La misma anomalía sobre los 24.200 euros del patrocinio de Santa Lucía en 2015, considerada "muy significativa" por el auditor, y comunicada por ello a la Fundación y los patronos por Film Broker Production, se recoge también entre las propuestas de corrección de asientos no justificados. "Aportamos su asiento contable", apunta el informe en este apartado, pero "no aparece su pago en el banco".

Otro asiento para el que no figuran facturas que justifiquen los pagos realizados, según el auditor, es el de 22 de octubre de 2015 que refleja dos partidas de 4.000 euros con el concepto "Mediabost-dirección", y otra como "Gastos Berlín", por 1.747,20 euros. "Aunque aparece la cuenta Mediabost -señala- recomendamos justificar el asiento e indicar a quiénes se realizan dichos pagos".

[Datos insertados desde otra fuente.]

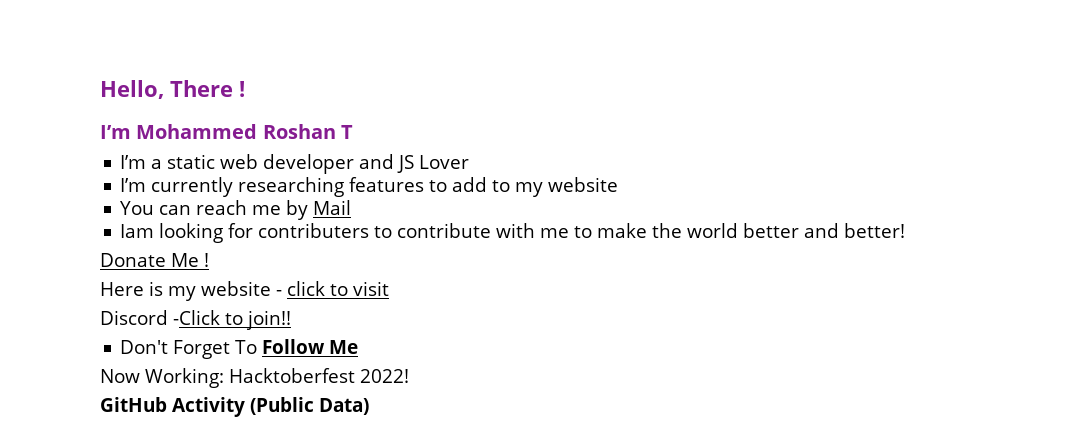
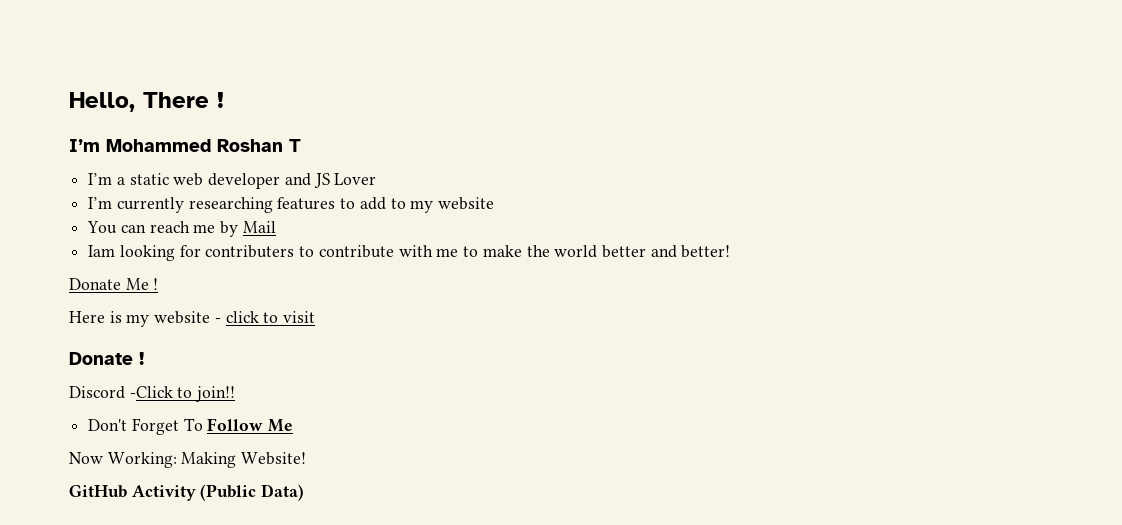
(389, 288) none -> [69,352,144,365] // Donate !
[229,368,409,383] Hacktoberfest 2022! -> [181,452,307,468] Making Website!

En otra observación posterior del informe vuelve a aparecer Mediabost, una de las empresas vinculadas al exresponsable del festival y de la que Pedro Castillo es director general en la actualidad, desde 2005, según su propio currículum. Esta vez es un asiento contable del 5 de octubre, con el concepto "Mediabost comisiones", por el abono de 8.008,39 euros realizado el 13 de noviembre, sin justificación documental. El pago está bien contabilizado, añade el auditor, al realizarse por la entidad bancaria, aunque "no se puede justificar la prestación de servicios que deviene de la factura".

El documento recopila también el detalle de la deuda existente, a 31 de diciembre de 2015, de las empresas Mediasei Project (dos partidas de 24.200 euros de 2014 y 2015), Mediabask (otros 24.200, de 2014) y Mediabost (50.000 euros, a través de un convenio de colaboración de 2015). En la primera, Pedro Castillo fue administrador único hasta julio de 2014, y en las otras dos ocupa ese cargo actualmente. Además, se suma una deuda de 25.000 euros de Gibraltar, se supone del Gobierno del Peñón por su patrocinio de 2015.

El informe firmado por el auditor el pasado 3 de mayo propone varias correcciones más de asientos contables por las anomalías detectadas. Serán incorporadas a la auditoría, con la que se sabrá la situación real del festival, y entonces habrá que activar un plan para hacer frente a la deuda.